Michelle Simtoco from Cebu, Philippines on September 25, 2011:
Wow this is such a wonderful idea. I will be suggesting it to our preschool. Voted up!
Congratulations on your Hubnuggets nomination! This way please to read and vote:https://enellelamb.hubpages.com/hubnuggets6/hub/Th...
Maddie Ruud from Oakland, CA on September 23, 2011:
This is a fantastic idea. My middle school also had an edible garden on the campus, the products of which were used in school lunches. The program was started by Alice Waters (of Chez Panisse fame). Selling seeds as a fundraiser in conjunction with a program like that would be amazing!
Deborah Neyens (author) from Iowa on September 22, 2011:
Thanks for reading and commenting, everyone. I hope your school organizations find this information heplful.
Simone Haruko Smith from San Francisco on September 22, 2011:
What an excellent idea this is! My elementary school did something like this, and it went exceedingly well.
elizabethmcgriff from South Alabama on September 15, 2011:
Thanks so much for the information! Our school has just built two gardens to use with the Junior Master Gardener curriculum. This fundraiser would fit perfectly.
Catherine Dean from Milledgeville, Georgia on September 07, 2011:
Fantastic information! Our property is a Certified Backyard Wildlife Habitat so we fully believe and support any effort to bring back gardening. What a great fundraiser for schools! Wonderful!
UrsulaRose on September 07, 2011:
Wonderfully written inspiring Hub Article. I have a P&C meeting at my childen's primary school next week so I will be printing off a copy of this and taking it in, possibly with a bunch of Swiss Chard from my own garden!
Although I am in Australia, we have similar Seed Saving groups that I could approach and talk 'fund-raising' strategies with them.

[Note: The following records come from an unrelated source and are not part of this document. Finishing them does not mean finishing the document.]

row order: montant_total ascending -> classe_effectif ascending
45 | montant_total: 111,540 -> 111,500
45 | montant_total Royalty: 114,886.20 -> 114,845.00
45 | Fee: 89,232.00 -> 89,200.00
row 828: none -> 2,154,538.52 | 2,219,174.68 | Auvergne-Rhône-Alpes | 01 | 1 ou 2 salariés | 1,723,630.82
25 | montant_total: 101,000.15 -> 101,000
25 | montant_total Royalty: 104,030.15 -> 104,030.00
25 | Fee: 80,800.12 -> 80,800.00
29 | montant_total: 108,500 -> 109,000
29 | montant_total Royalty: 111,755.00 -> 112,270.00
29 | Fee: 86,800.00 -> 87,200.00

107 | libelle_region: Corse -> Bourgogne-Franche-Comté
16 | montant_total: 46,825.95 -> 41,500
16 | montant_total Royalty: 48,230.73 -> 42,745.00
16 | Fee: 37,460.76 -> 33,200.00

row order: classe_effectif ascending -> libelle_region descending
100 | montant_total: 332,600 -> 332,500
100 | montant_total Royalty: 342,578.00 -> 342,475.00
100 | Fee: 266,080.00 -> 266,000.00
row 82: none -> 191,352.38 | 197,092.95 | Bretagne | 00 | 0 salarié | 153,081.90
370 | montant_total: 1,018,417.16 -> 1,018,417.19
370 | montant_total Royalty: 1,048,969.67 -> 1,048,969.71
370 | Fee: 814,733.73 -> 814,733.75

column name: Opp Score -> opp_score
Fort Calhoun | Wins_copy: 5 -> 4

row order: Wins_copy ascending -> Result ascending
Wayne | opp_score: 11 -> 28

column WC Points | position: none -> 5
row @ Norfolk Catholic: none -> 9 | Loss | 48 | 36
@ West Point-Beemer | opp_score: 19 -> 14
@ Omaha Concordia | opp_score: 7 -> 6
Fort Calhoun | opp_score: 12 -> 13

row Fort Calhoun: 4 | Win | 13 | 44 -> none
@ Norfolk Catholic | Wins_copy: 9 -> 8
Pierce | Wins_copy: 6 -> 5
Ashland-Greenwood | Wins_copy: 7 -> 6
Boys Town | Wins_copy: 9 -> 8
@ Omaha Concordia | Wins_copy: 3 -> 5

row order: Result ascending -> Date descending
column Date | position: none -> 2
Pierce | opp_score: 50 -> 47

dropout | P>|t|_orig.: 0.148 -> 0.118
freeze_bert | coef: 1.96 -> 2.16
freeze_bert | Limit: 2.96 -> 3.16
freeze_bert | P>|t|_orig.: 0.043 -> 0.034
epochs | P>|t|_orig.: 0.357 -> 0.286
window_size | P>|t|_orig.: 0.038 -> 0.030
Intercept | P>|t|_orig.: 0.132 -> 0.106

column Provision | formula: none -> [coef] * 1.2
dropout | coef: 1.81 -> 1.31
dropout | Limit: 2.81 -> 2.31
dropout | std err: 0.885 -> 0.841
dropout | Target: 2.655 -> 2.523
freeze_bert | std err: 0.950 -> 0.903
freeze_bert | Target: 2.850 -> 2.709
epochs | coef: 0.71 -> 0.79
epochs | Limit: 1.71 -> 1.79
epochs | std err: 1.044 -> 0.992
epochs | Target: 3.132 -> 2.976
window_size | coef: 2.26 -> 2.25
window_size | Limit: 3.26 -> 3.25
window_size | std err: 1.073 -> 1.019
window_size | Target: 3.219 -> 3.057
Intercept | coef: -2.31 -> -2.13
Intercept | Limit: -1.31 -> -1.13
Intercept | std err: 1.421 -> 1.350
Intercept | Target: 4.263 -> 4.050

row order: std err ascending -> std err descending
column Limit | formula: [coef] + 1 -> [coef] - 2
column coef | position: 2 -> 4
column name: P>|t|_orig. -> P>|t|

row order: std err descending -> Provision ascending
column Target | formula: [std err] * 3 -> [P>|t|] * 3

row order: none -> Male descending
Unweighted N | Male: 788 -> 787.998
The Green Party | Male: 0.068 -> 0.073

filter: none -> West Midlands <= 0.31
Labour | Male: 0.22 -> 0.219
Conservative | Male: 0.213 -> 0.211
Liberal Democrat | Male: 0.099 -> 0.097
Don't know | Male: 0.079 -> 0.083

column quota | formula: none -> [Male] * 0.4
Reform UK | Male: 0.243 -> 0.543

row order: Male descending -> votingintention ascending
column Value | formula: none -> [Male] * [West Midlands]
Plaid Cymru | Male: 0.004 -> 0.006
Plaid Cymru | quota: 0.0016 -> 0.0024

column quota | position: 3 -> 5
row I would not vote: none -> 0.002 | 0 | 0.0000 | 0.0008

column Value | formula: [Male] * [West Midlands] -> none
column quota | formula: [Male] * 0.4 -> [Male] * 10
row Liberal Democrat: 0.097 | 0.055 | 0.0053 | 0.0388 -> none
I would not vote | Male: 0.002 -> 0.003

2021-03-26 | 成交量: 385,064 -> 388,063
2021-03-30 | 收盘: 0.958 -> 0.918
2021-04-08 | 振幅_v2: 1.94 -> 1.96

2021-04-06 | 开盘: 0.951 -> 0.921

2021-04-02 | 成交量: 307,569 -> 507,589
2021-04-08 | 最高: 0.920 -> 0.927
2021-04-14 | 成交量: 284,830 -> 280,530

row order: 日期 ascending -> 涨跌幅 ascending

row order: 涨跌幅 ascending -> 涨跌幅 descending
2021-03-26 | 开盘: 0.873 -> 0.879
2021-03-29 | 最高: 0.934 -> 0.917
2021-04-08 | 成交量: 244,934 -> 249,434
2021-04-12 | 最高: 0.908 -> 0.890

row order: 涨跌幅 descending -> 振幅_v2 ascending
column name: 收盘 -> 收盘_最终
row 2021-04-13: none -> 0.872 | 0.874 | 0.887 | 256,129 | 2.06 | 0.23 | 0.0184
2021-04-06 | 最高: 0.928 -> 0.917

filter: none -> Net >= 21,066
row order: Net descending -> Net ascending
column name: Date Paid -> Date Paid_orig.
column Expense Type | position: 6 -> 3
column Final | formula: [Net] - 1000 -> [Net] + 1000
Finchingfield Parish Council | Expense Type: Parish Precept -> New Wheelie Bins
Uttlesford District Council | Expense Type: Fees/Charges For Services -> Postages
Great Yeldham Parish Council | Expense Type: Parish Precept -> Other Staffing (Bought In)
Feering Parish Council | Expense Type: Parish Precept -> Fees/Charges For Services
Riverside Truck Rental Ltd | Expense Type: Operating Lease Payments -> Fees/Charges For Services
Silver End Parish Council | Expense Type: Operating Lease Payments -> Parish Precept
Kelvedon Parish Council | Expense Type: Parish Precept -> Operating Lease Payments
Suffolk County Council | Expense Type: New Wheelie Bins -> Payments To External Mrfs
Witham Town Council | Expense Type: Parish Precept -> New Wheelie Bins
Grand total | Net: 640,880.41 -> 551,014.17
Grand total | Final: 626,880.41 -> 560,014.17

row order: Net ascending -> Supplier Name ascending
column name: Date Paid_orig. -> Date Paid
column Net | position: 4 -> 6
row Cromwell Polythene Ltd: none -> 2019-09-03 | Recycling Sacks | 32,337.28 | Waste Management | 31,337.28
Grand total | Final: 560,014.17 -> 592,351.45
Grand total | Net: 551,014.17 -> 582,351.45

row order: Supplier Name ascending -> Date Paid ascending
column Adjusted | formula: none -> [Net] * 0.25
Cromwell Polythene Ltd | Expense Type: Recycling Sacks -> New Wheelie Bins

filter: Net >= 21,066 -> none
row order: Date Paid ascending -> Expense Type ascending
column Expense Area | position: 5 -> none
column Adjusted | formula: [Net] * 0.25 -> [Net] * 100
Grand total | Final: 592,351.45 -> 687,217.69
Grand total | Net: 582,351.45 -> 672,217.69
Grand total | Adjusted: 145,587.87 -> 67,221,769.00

BTW, Thanks for the follow, i'll be following you in return and look forward to reading more of your hubs. :-)
Marilyn Alexander from Vancouver, Canada on September 06, 2011:
Great hub. Interesting and informative. I wonder if it might work in the seniors complex where I volunteer. Hmmmm!
Thanks for the inspiration!
Movie Master from United Kingdom on August 29, 2011:
An excellent informative hub, I love these ideas for promoting awareness for healthy living through schools.
Thank you for sharing and voting up.